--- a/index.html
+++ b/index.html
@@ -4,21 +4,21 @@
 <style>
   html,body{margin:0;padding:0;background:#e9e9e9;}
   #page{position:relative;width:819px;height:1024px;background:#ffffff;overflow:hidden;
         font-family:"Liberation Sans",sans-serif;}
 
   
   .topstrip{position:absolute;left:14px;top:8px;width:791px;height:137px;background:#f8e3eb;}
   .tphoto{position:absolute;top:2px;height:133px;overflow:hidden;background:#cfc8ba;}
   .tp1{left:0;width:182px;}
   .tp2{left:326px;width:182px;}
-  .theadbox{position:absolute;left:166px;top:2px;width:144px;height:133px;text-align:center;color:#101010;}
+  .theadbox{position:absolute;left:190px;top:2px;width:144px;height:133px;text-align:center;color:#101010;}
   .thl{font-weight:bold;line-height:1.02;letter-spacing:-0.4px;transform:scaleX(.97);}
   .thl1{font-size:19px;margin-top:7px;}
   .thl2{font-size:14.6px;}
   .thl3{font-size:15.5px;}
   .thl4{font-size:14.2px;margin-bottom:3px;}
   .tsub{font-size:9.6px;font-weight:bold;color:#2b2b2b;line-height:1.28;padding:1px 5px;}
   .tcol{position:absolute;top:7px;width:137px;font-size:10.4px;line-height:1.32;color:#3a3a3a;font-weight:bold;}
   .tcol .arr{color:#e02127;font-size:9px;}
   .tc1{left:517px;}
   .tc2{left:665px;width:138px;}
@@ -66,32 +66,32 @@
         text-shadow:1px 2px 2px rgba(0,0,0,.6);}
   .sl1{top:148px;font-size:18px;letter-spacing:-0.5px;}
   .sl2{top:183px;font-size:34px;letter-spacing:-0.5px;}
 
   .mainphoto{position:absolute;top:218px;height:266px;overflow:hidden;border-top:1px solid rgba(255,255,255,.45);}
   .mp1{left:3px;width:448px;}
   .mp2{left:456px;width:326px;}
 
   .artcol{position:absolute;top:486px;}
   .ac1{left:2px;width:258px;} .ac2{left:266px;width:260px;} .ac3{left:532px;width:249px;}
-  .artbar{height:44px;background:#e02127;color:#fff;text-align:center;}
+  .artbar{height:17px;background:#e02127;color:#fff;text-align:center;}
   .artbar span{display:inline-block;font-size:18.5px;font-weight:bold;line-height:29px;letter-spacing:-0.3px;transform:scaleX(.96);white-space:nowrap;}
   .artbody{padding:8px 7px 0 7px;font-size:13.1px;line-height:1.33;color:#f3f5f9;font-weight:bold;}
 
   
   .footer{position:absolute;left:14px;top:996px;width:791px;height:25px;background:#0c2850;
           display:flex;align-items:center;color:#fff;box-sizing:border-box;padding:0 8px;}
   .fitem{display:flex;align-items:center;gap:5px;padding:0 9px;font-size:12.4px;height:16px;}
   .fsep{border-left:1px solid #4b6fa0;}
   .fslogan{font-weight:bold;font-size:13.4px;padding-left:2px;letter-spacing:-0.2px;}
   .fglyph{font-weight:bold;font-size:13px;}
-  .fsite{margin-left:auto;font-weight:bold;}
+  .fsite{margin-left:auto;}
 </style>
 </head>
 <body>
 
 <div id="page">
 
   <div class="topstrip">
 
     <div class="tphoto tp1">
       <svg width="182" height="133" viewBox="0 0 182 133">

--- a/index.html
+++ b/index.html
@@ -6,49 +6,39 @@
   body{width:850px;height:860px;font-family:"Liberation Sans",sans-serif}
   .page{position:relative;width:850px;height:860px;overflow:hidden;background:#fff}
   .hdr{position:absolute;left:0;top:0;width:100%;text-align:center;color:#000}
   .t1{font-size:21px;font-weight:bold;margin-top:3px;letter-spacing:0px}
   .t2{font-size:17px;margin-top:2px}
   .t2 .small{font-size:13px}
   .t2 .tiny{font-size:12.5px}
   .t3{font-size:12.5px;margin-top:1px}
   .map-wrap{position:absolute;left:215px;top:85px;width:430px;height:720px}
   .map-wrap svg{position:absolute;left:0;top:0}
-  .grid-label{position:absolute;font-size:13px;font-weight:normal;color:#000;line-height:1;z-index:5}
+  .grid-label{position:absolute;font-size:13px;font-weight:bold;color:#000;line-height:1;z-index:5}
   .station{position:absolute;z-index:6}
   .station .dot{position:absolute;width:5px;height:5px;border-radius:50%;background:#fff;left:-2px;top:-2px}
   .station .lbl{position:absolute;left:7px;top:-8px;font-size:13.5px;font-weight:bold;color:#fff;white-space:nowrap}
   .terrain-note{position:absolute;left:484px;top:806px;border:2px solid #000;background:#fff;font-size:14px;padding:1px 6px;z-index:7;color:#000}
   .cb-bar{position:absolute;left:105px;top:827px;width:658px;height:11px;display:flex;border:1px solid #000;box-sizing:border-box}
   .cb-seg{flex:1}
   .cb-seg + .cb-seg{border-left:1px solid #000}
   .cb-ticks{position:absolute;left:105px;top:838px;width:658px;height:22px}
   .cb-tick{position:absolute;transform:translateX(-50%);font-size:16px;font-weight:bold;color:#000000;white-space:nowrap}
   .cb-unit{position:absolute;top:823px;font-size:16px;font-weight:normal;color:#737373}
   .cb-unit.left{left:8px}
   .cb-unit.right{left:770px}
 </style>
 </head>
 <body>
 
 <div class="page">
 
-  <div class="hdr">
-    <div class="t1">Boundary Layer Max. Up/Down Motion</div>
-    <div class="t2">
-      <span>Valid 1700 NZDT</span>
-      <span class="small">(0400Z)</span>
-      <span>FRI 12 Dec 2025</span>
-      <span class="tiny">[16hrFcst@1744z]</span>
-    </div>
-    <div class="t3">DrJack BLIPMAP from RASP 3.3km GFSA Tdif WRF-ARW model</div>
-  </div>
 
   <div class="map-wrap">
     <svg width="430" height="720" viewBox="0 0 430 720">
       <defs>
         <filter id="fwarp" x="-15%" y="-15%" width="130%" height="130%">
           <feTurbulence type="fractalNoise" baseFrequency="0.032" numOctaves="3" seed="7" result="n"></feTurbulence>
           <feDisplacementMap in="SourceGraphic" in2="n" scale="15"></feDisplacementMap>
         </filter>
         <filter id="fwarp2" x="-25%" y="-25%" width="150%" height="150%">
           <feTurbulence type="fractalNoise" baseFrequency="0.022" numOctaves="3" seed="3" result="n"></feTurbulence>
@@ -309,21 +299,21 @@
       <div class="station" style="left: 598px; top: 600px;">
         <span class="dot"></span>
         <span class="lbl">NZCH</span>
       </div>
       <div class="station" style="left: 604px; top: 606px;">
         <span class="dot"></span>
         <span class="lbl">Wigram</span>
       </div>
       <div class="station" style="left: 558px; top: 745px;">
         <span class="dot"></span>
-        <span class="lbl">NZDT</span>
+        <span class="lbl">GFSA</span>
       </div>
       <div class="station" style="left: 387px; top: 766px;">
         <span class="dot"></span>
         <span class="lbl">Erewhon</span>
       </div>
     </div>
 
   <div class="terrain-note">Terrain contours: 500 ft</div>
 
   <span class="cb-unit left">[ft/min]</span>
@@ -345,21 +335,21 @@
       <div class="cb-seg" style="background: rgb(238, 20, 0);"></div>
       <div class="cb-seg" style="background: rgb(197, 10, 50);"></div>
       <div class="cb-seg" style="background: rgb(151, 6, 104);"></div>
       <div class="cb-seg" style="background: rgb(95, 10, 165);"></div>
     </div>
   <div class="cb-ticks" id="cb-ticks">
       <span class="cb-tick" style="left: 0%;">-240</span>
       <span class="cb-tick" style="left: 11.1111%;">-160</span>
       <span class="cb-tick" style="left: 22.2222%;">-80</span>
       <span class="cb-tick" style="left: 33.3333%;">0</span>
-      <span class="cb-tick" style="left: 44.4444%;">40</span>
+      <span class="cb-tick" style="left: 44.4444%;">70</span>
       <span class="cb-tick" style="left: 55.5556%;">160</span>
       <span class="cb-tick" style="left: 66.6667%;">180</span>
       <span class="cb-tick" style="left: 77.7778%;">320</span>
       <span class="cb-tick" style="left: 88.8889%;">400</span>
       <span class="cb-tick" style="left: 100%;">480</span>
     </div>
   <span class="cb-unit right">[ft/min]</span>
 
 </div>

● THE PROBLEM
Please report all lines in the entries where "items" appears.

● SOLVED PROBLEM
           display:flex;align-items:center;color:#fff;box-sizing:border-box;padding:0 8px;}
   .fitem{display:flex;align-items:center;gap:5px;padding:0 9px;font-size:12.4px;height:16px;}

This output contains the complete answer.